Le bossu fut invité à dire quelque chose ; souvent il divertissait les noces ; s’arrangeant de longs cheveux avec de la filasse et se coiffant d’un bonnet de coton, il grimpait sur la table et faisait le vieux ou l’innocent en racontant des histoires très drôles. Mais ce soir, il était de mauvaise humeur, car la femme qui avait allumé les chandelles en avait placé une juste devant lui ; il refusa.

Auguste se prit à tempêter :

— Te dépêcheras-tu, failli gars ! Veux-tu en finir de nous faire ton prône !

— T’as le fricot ! chanta le bossu pour lancer les autres et détourner l’attention.

— Ah ! j’ai le fricot ! Eh ben ! toi aussi, mon gars, tu l’as, que je crois ! Si tu ne l’as pas, ça me trompe. Tu l’as, bon Dié ! tu l’as !
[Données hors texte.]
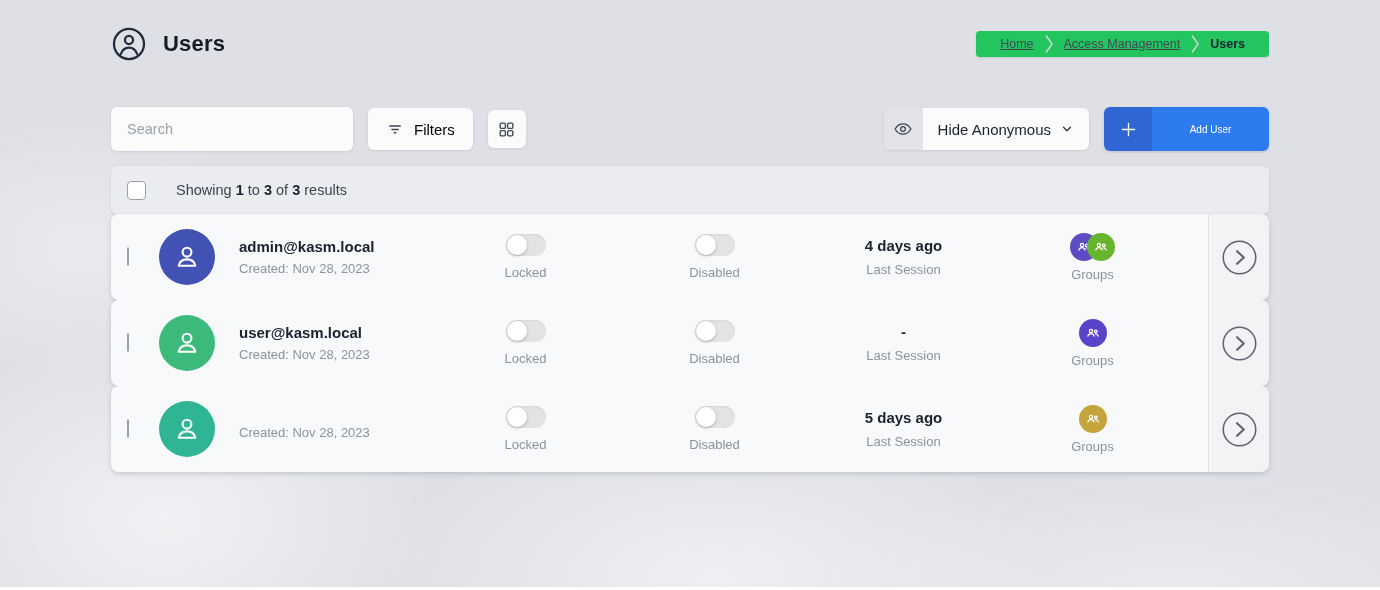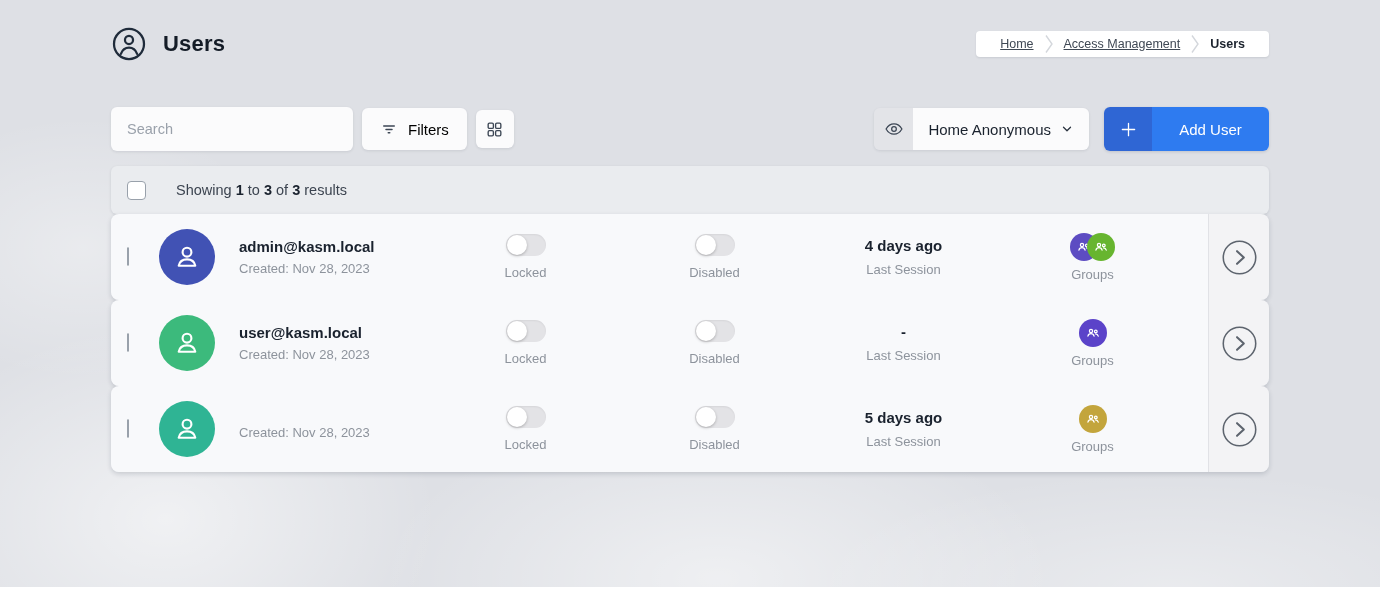"Home" .breadcrumb { background: #ffffff -> #22c55e }
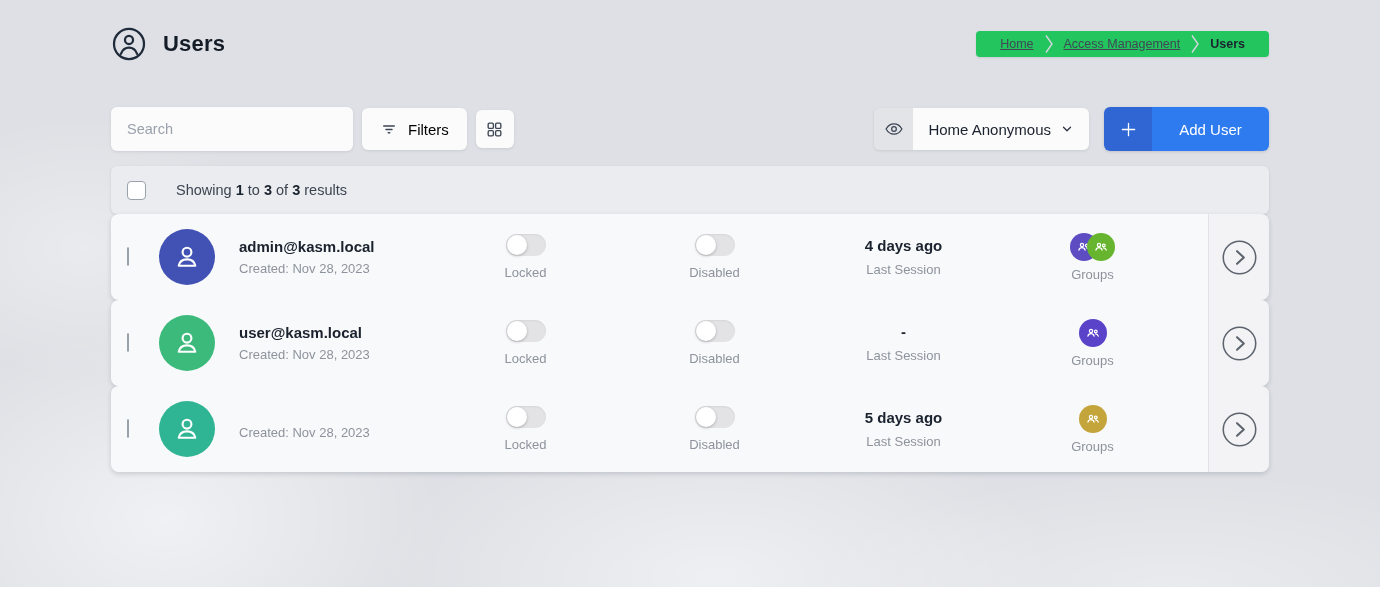"Search" .toolbar { gap: 9px -> 15px }
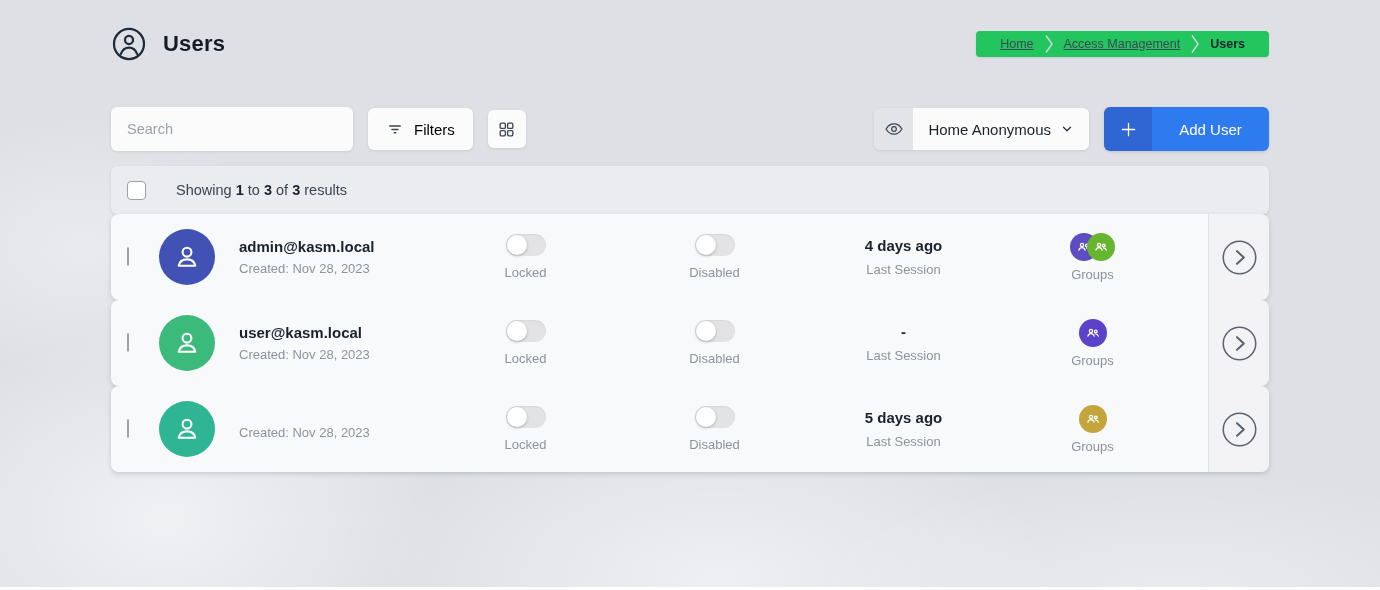"Home Anonymous" span.visibility-label { text: Home -> Hide }
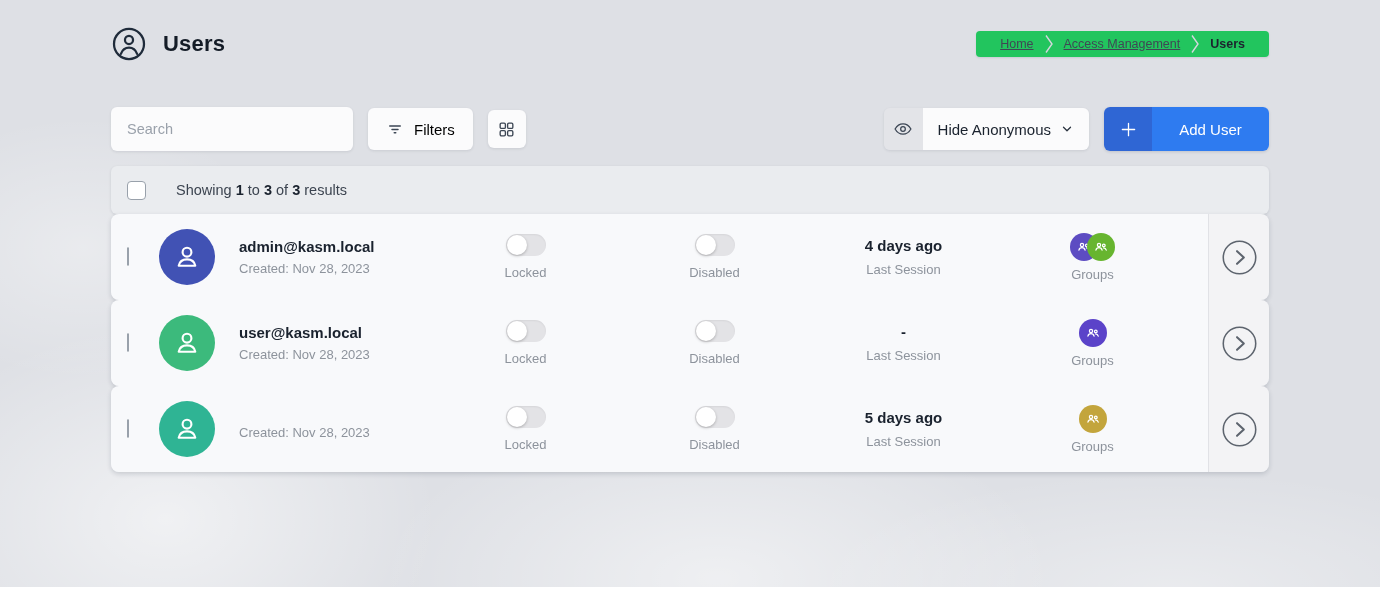"Add User" .add-user-main { font-size: 15px -> 10px }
Ce fut une explosion de rires. Du coup, il ne fallut plus songer au prône. Les yeux du bossu flambèrent. Il eut envie de s’en aller ; il resta cependant à cause des galettes à la viande et aux prunes que l’on commençait à passer. Mais, dès que le repas fut tout à fait terminé, il se hâta d’empaqueter son accordéon.

Cela ne faisait pas l’affaire des hommes, de ceux qui avaient joué toute la journée et qui voulaient danser maintenant. Frédéric, enfin réveillé, héla violemment le musicien.

— Arrête ! Je veux danser un avant-deux avec la mariée !

— Je n’ai pas fait marché pour le soir ; je m’en vais.